» AIM OF THE EXERCISE
Filter the entries below, keeping only lines with the word "REMUS".

Collection entries
BEGIN

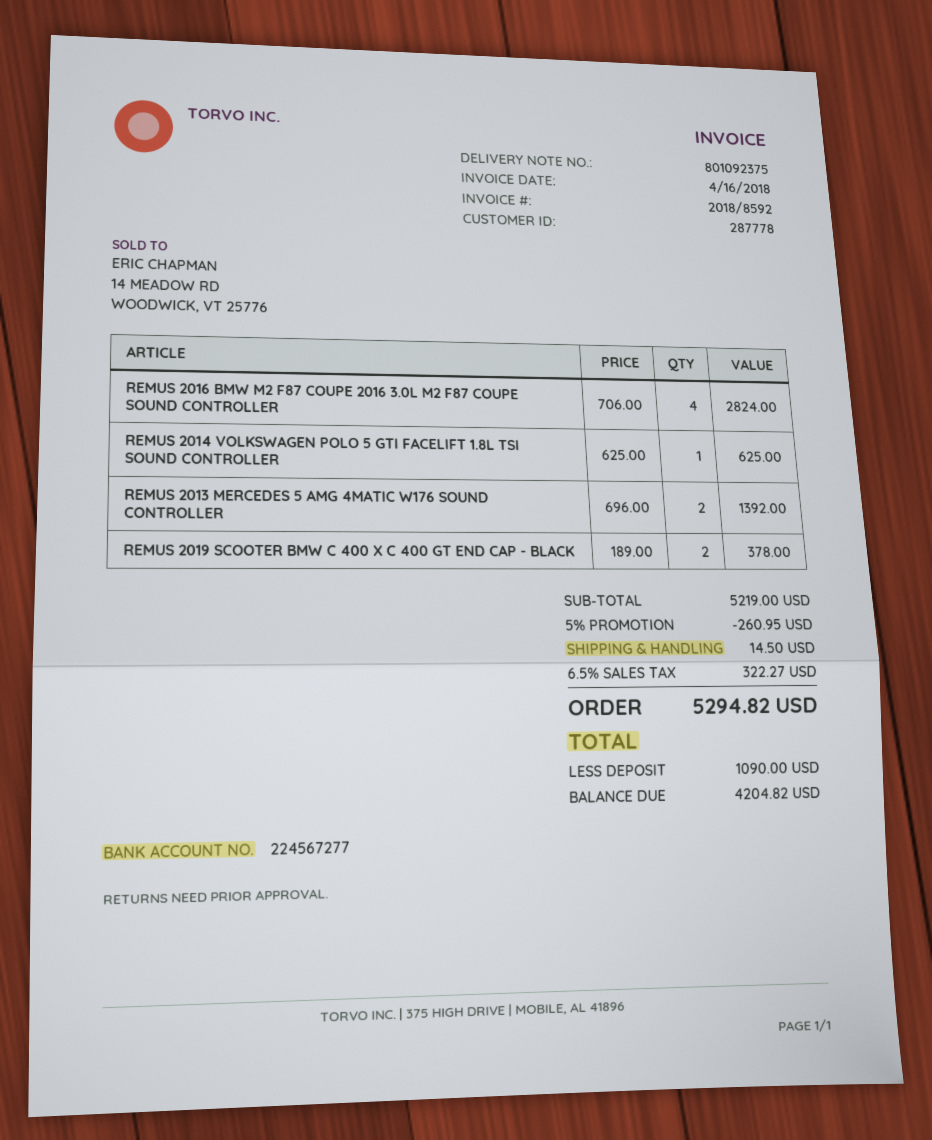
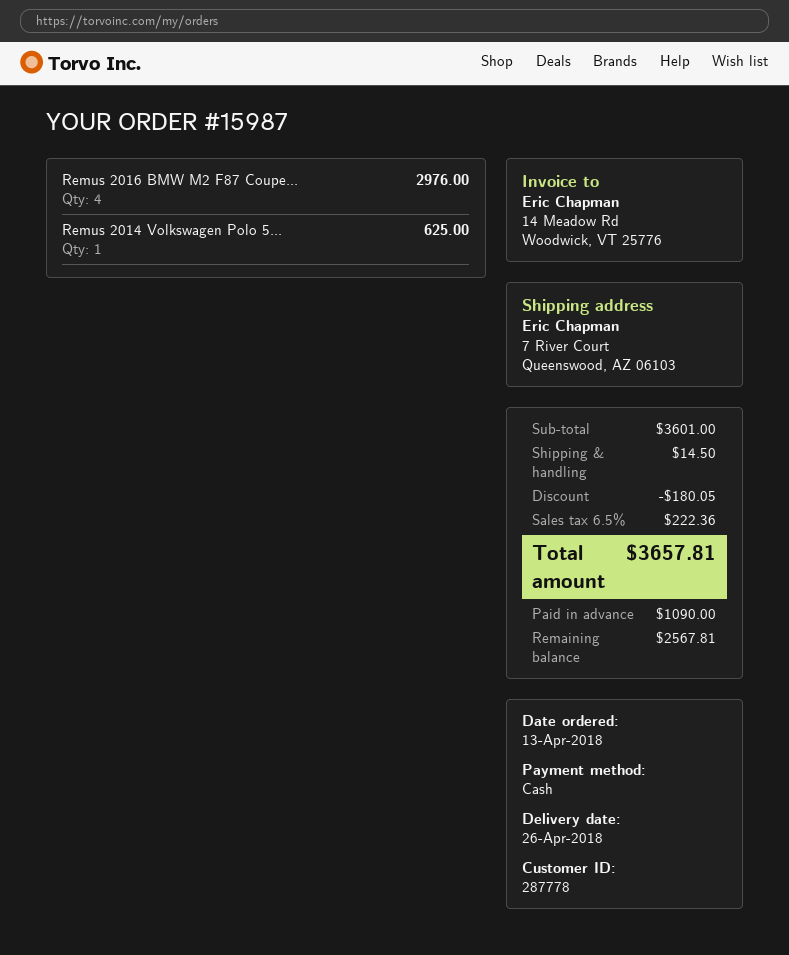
REMUS 2016 BMW M2 F87 COUPE 2016 3.0L M2 F87 COUPE SOUND CONTROLLER: 4 for 2824.00 -> 4 for 2976.00
REMUS 2013 MERCEDES 5 AMG 4MATIC W176 SOUND CONTROLLER: 2 for 1392.00 -> none
REMUS 2019 SCOOTER BMW C 400 X C 400 GT END CAP - BLACK: 2 for 378.00 -> none
subtotal: 5219.00 -> 3601.00
discount: 260.95 -> 180.05
tax: 6.5% = 322.27 -> 6.5% = 222.36
total: 5294.82 -> 3657.81
balance: 4204.82 -> 2567.81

END

» ANSWER FOR THE TASK
REMUS 2016 BMW M2 F87 COUPE 2016 3.0L M2 F87 COUPE SOUND CONTROLLER: 4 for 2824.00 -> 4 for 2976.00
REMUS 2013 MERCEDES 5 AMG 4MATIC W176 SOUND CONTROLLER: 2 for 1392.00 -> none
REMUS 2019 SCOOTER BMW C 400 X C 400 GT END CAP - BLACK: 2 for 378.00 -> none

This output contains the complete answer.